Denn die Autorin stellt Ansprüche an ihre Leser. Dafür bin ich ihr dankbar, denn ich stelle Ansprüche an ein gutes Buch, das mehr sein soll als kurzweilige Unterhaltung.
Gekonnt spielt sie mit den Klischees verschiedener Genres, mit den Erwartungen, die das scheinbar so Triviale weckt. Aber da ist mehr dahinter. Ihe Figuren sind aus Fleisch und Blut, haben Macken und Kanten. Umso lieber identifiziert man sich mit ihnen und vergisst sie auch hinterher nicht. Es passt auch zur Protagonistin, die ja für die Trivialindustrie arbeitet, da ist einiges an Medienkritik gut verpackt versteckt.

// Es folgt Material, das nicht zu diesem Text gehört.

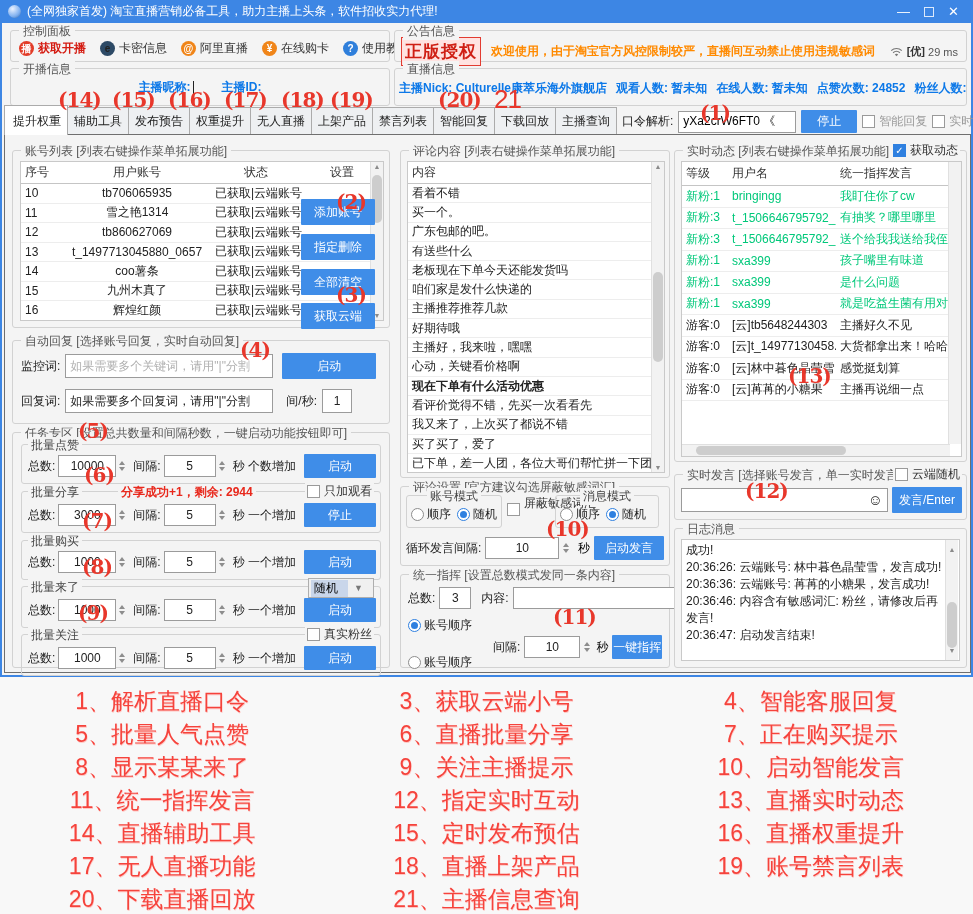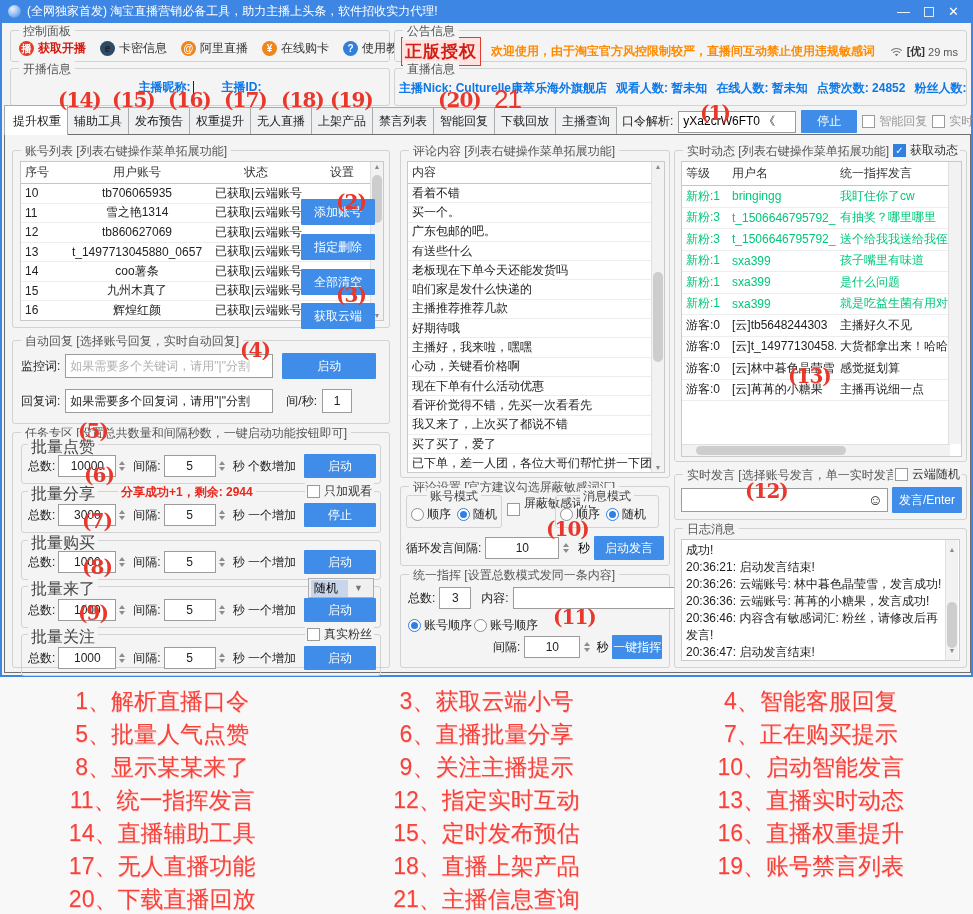"现在下单有什么活动优惠" div { font-weight: none -> bold }
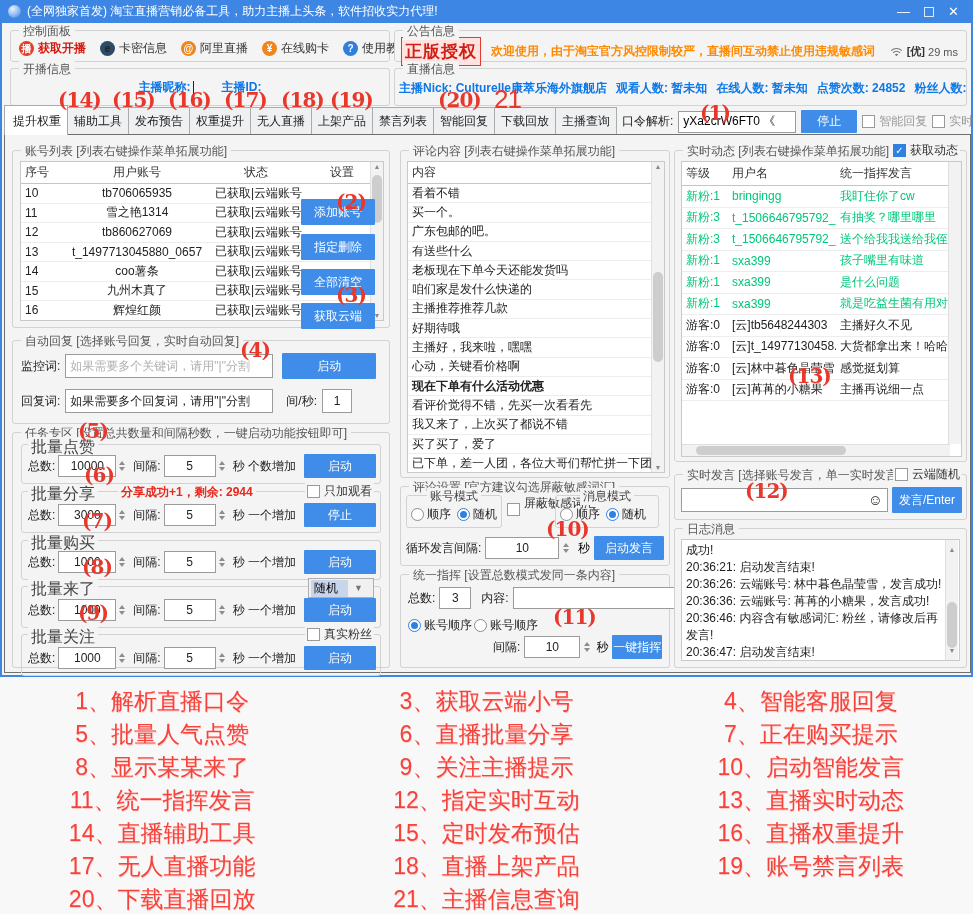"批量点赞" .subgb>.lbl2 { font-size: 16px -> 12px }
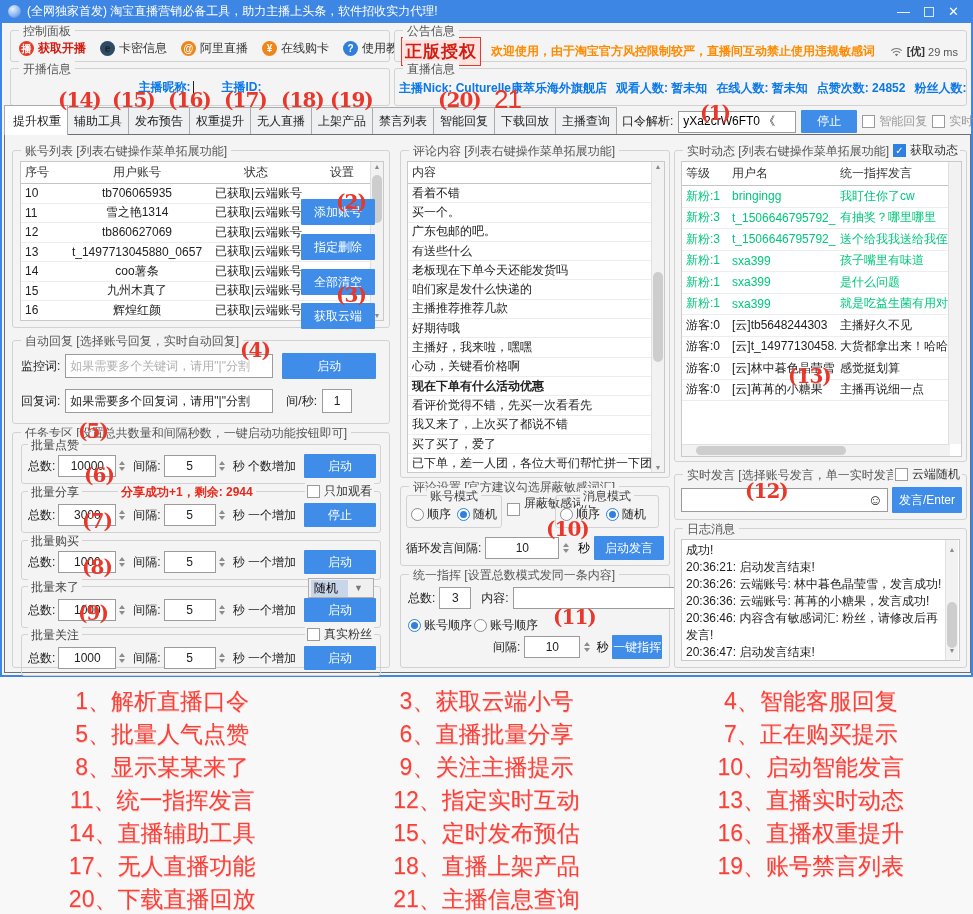"20:36:21: 启动发言结束!" div { html: <div>20:36:21: 启动发言结束!</div> -> none }
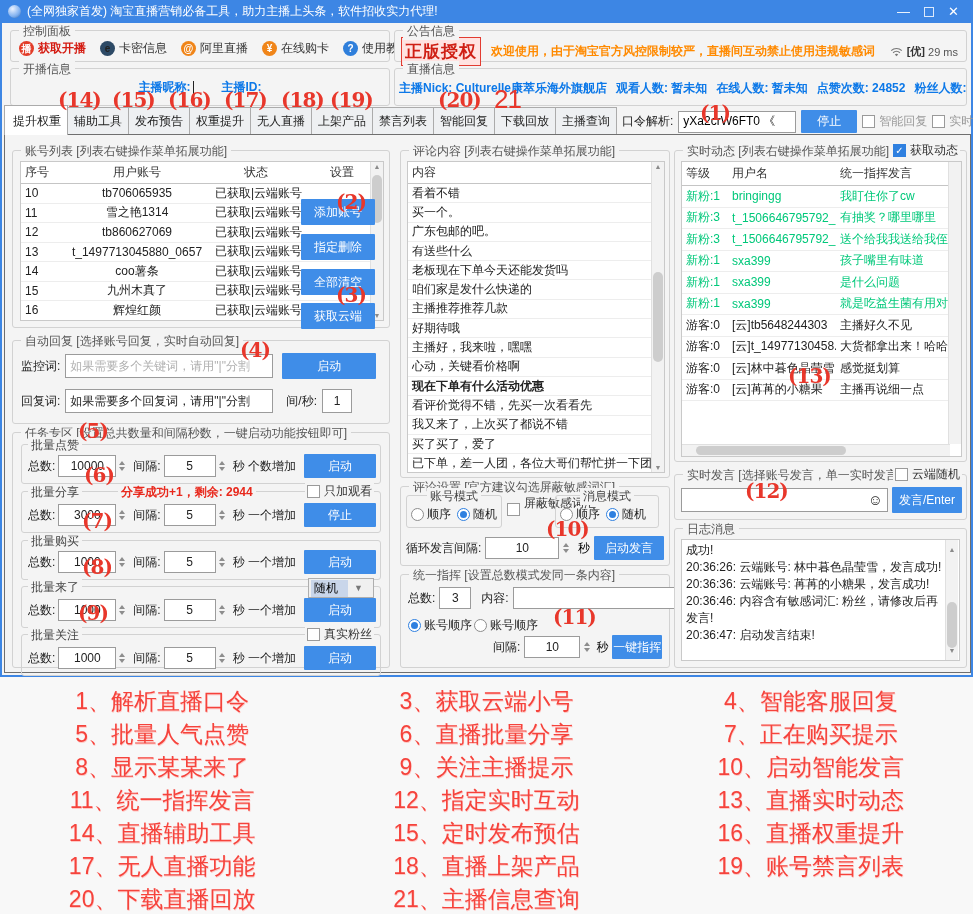"账号顺序" div { flex-direction: row -> column; gap: 2px -> 20px }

Auch sprachlich stellt sie Ansprüche. Das ist nicht die unauffällige Alltagssprache, die man in einem Taschenbuch erwartet, sondern stellenweise Literatur. Manchem mag das schwer im Magen liegen, in meinen Augen verleiht es der Geschichte zusätzliche Tiefe und eine Menge schwebender Assoziationen zum eigenen Leben der Leserin. Überhaupt habe ich mich an sehr vielen Stellen in diesem Buch selbst wiedergefunden, ich hätte meine Befindlichkeiten nur nie so treffend beschreiben können.
Sie hat Mut, die Autorin, eine Protagonistin nicht als toughes Superweib zu konstruieren, sondern eine verletzte, verletzliche Frau zu zeichnen, die warmherzig und lebenshungrig zu ihren Emotionen steht. Nach einer Phase zwischen Trauer und Getriebensein, zwischen Torschlußpanik, Hysterie und Krise findet sie langsam zu sich selbst und einem neuen Lebensweg. Genau das macht es so glaubhaft!
Es ist damit sicher ein Buch, dass die Leser in zwei Lager trennt. Ich habe lange darauf gewartet, dass mich ein Frauenroman so fordert und mir so viel gibt. Ich bin froh, dass es wieder solche Bücher gibt.